Nous étions peut-être 250,000 à 300,000. Difficile de confirmer le nombre exact de personnes tant il y avait de gens. C’était mardi 22 mai, au 100ème jour du conflit étudiant du Québec, le plus long conflit de l’histoire des grèves étudiantes du Canada.
L’itinéraire de la grande manifestation a été remis au service de l’ordre, (les policiers), 8 heures à l’avance comme le stipule la nouvelle Loi spéciale 78. Le rassemblement s’est fait à 14h00 Place des Festivals à Montréal, les organisateurs étudiants et les leaders des «vieux» syndicats scandaient des slogans sur la renaissance de la Nouvelle Gauche. Mais on ne connaît toujours pas les idées ni le nom de cette Gauche. Le départ de la place s’est fait sur le coup de 14h40, la place était bondée de gens.
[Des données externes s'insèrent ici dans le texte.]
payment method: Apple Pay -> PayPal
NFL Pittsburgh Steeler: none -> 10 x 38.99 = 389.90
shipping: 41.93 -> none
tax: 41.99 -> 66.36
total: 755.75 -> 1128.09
Plusieurs manifestants portaient trompettes, tambours et sifflets. Les derniers manifestants partirent seulement vers 16h30 tant il y avait du «monde». Dans la manifestation, j’ai vu surtout des milliers et des milliers de jeunes étudiants, mais aussi des travailleurs, des grands-parents, des professeurs, des avocats et des groupes communautaires. En fait, il y avait tous les types de gens provenant de tous les coins de Montréal et des banlieues. Tous dénonçaient d’une seule voix la nouvelle Loi matraque et les hausses des droits de scolarité imposées par le gouvernement Charest.
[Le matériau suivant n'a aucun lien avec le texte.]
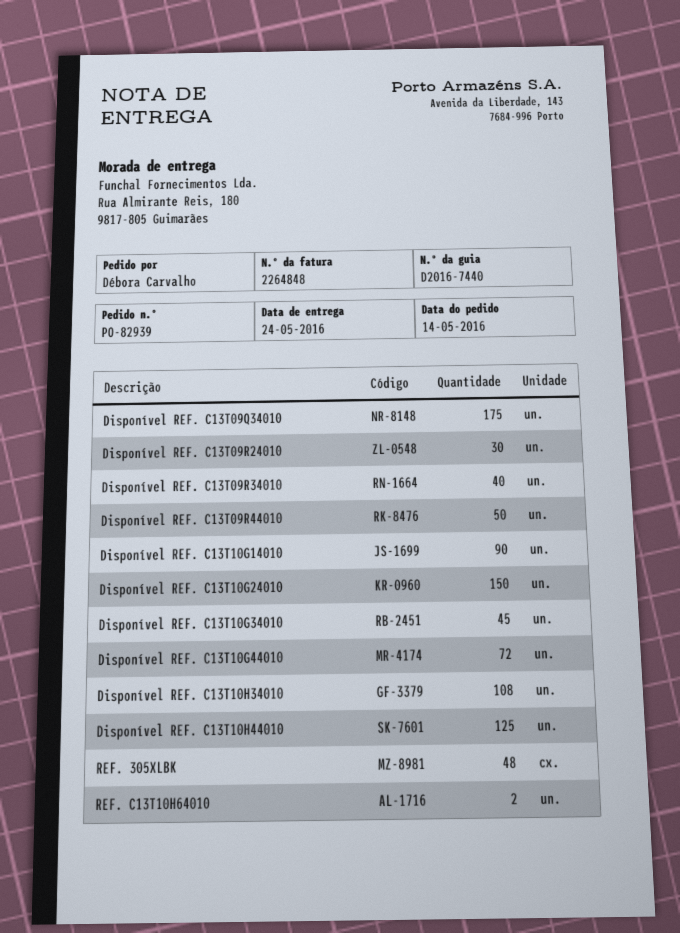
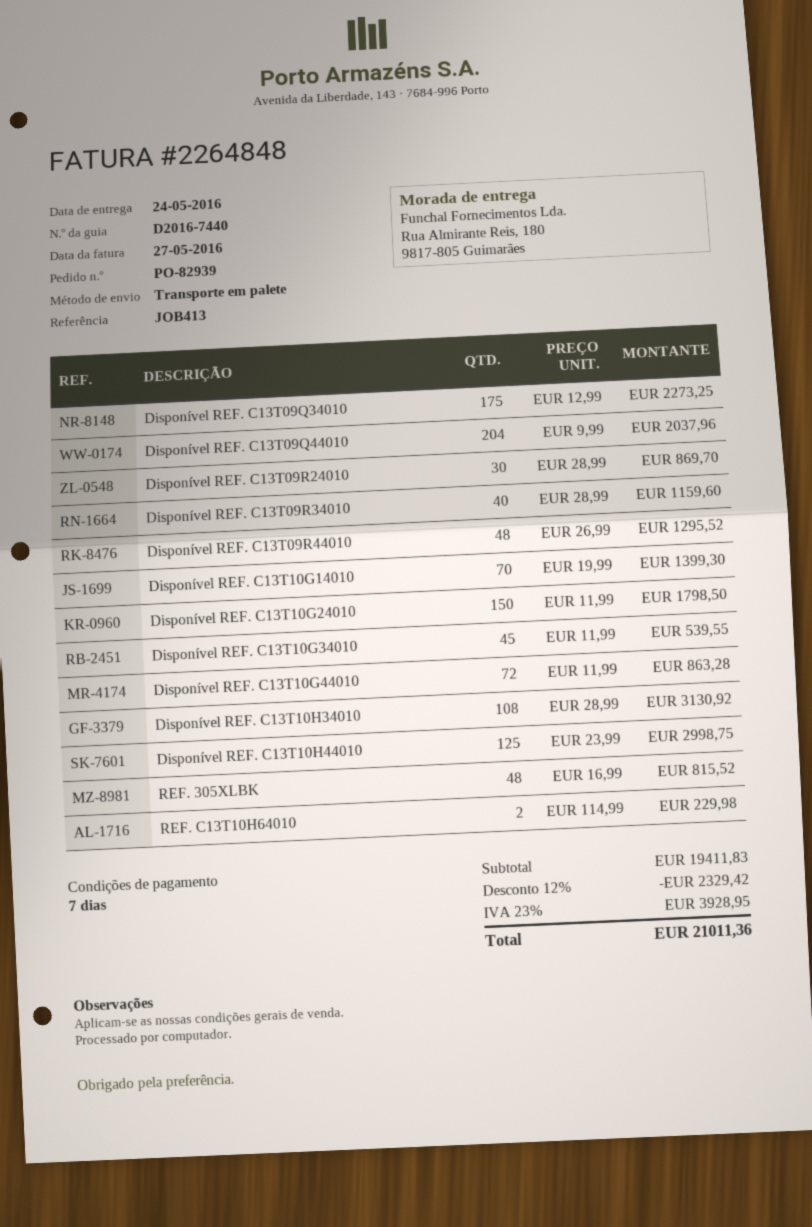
Disponível REF. C13T09R44010: 50 -> 48
Disponível REF. C13T10G14010: 90 -> 70
Disponível REF. C13T09Q44010: none -> 204

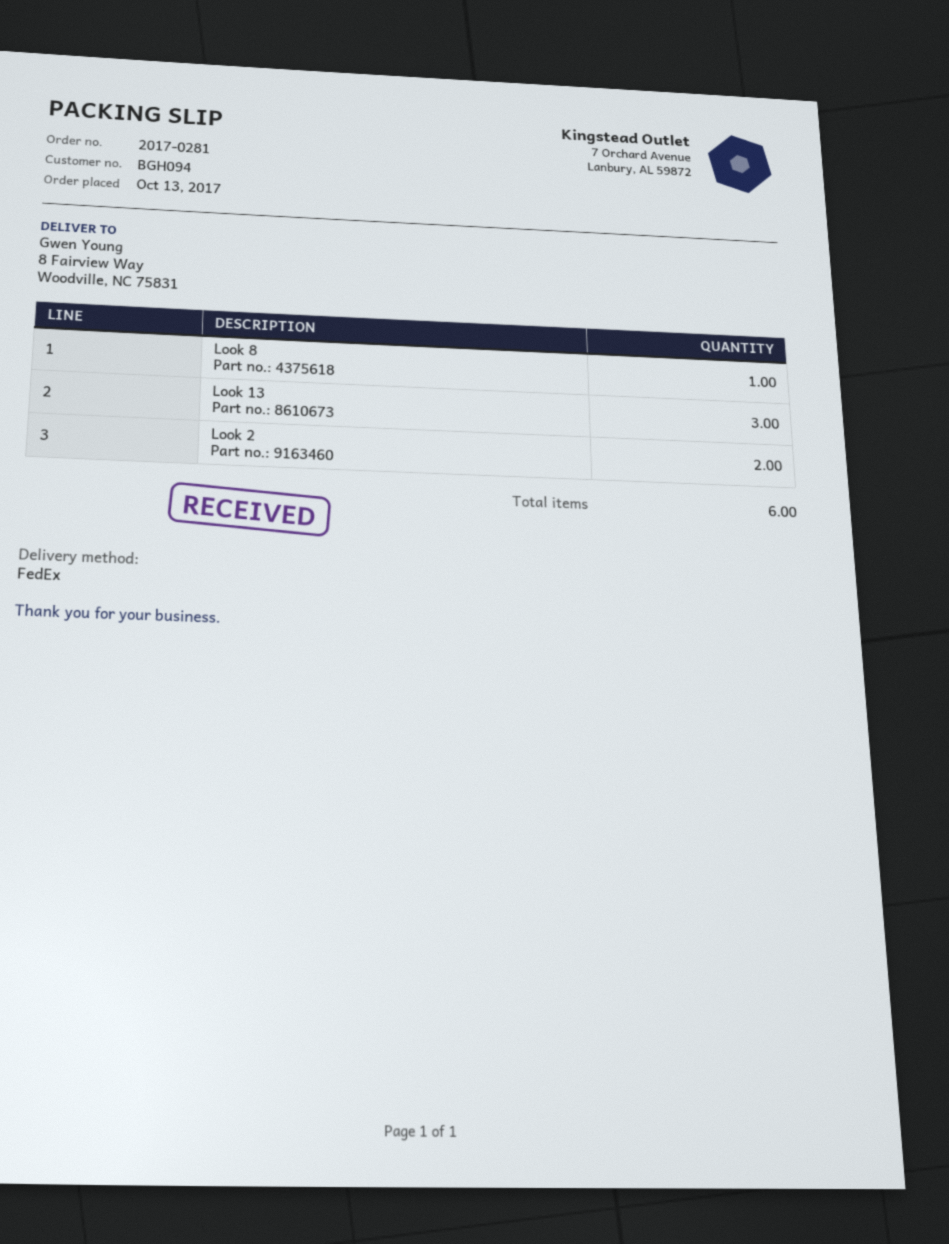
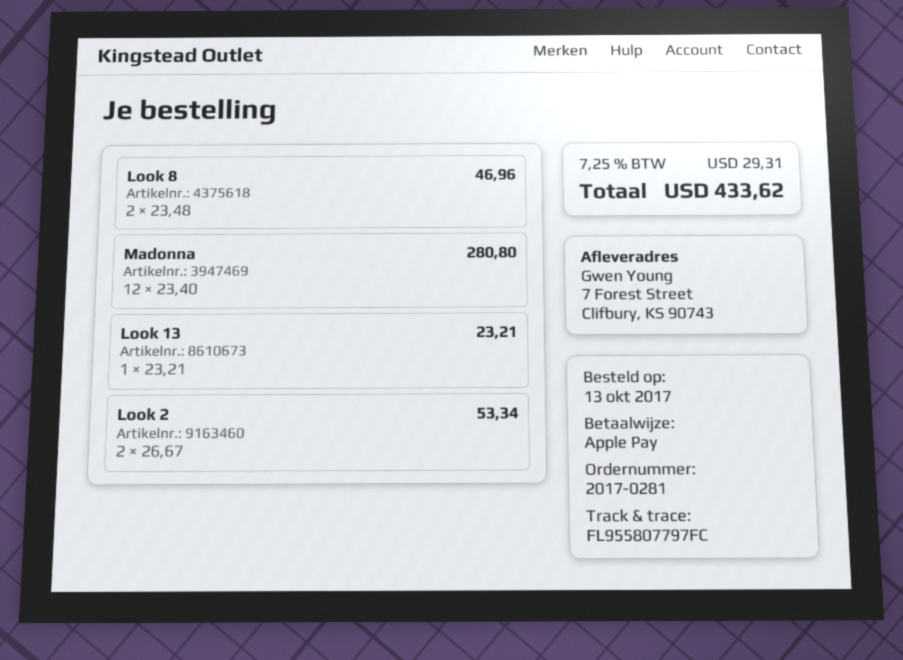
ship to: 8 Fairview Way, Woodville, NC 75831 -> 7 Forest Street, Clifbury, KS 90743
Look 8: 1 -> 2
Look 13: 3 -> 1
Madonna: none -> 12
Les étudiants du mouvement de la CLASSE avaient prévenu tous les manifestants avant le départ qu’à l’intersection des rues Jeanne – et Mance, ils tourneraient sur gauche car ils souhaitaient défier la Loi 78. Les autres manifestants étaient invités à tourner sur la droite afin de poursuivre l’itinéraire remis la veille aux policiers. Arrivés à ladite intersection, «coup de théâtre», nous avons tous tourné sur la gauche et suivi les manifestants de la CLASSE. Un peu plus loin, à d’autres intersections, la grande manifestation s’est scindée en deux puis en trois parties pour bloquer complètement le centre-ville de Montréal à en pleine heure de pointe. Quel spectacle! Les policiers n’ont simplement rien pu faire pour arrêter la mer «humaine».
C’est comme ça que 250,000 à 300,000 personnes ont réalisé la plus grande désobéissance civile non-violente et festive du Canada.
Un peu plus tard dans la journée, les politiciens à l’Assemblée Nationale du Québec se sont accusés mutuellement devant l’impasse sociale et juridique créée depuis l’entrée en vigueur de la nouvelle Loi 78. Tandis que les grands médias n’ont pas osé parler de grande «désobéissance civile» mais ont plutôt préféré expliquer «à l’opinion publique» que les forces de l’ordre, (les policiers), avaient simplement opté de ne pas appliquer la nouvelle Loi 78. Pourtant quelques jours plus tard, les mêmes dirigeants des forces de l’ordre expliquaient que les organisateurs de la grande manifestation pourraient recevoir des amendes importantes pour non respect de la nouvelle Loi 78.
Imaginons un peu si 250,000 à 300,000 personnes avaient reçu une amende allant de 1,000 à 5,000$ pour avoir participé à une manifestation illégale. Imaginons un peu si 250,000 à 300,000 personnes contestaient les amendes devant les tribunaux! Quel gigantesque blocage systématique des tribunaux! Il semble assez clair que le gouvernement Charest n’a rien compris à la démocratie réelle et se cache derrière la démocratie formelle!